Brief: Which lines below hold the word "none"? Report each one.

-- Data records follows --

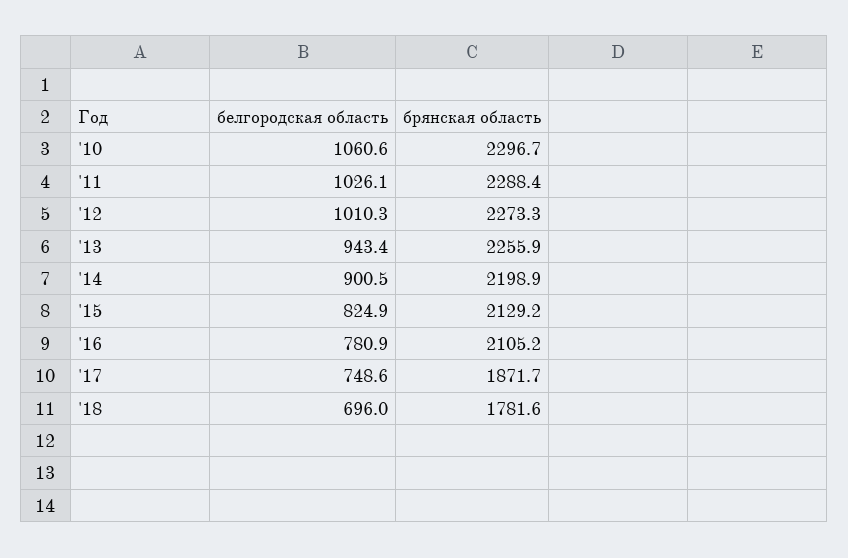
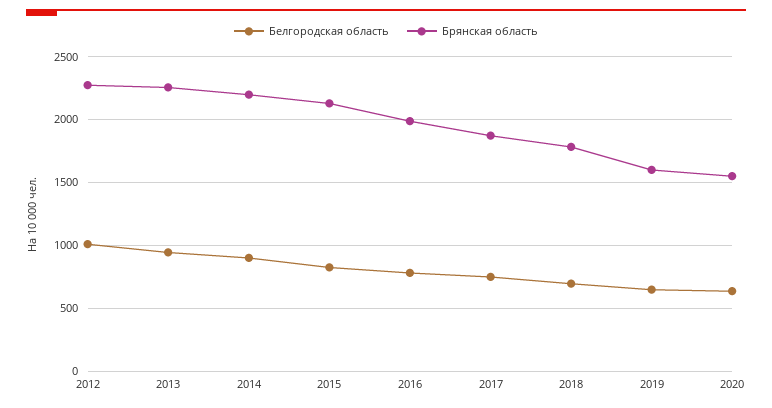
белгородская область, '10: 1060.6 -> none
брянская область, '10: 2296.7 -> none
белгородская область, '11: 1026.1 -> none
брянская область, '11: 2288.4 -> none
брянская область, '16: 2105.2 -> 2000
белгородская область, 2019: none -> 650
брянская область, 2019: none -> 1600
белгородская область, 2020: none -> 650
брянская область, 2020: none -> 1550

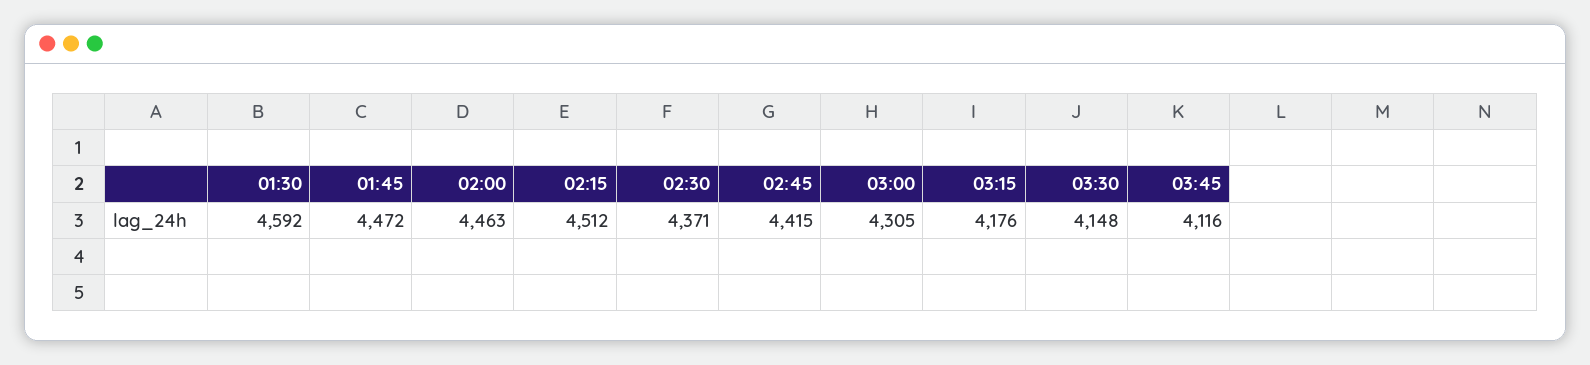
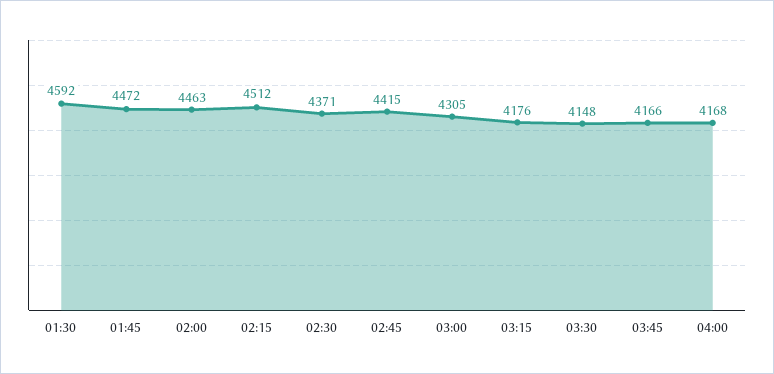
03:45: 4116 -> 4166
04:00: none -> 4168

-- Data records concluded --

Response below:
белгородская область, '10: 1060.6 -> none
брянская область, '10: 2296.7 -> none
белгородская область, '11: 1026.1 -> none
брянская область, '11: 2288.4 -> none
белгородская область, 2019: none -> 650
брянская область, 2019: none -> 1600
белгородская область, 2020: none -> 650
брянская область, 2020: none -> 1550
04:00: none -> 4168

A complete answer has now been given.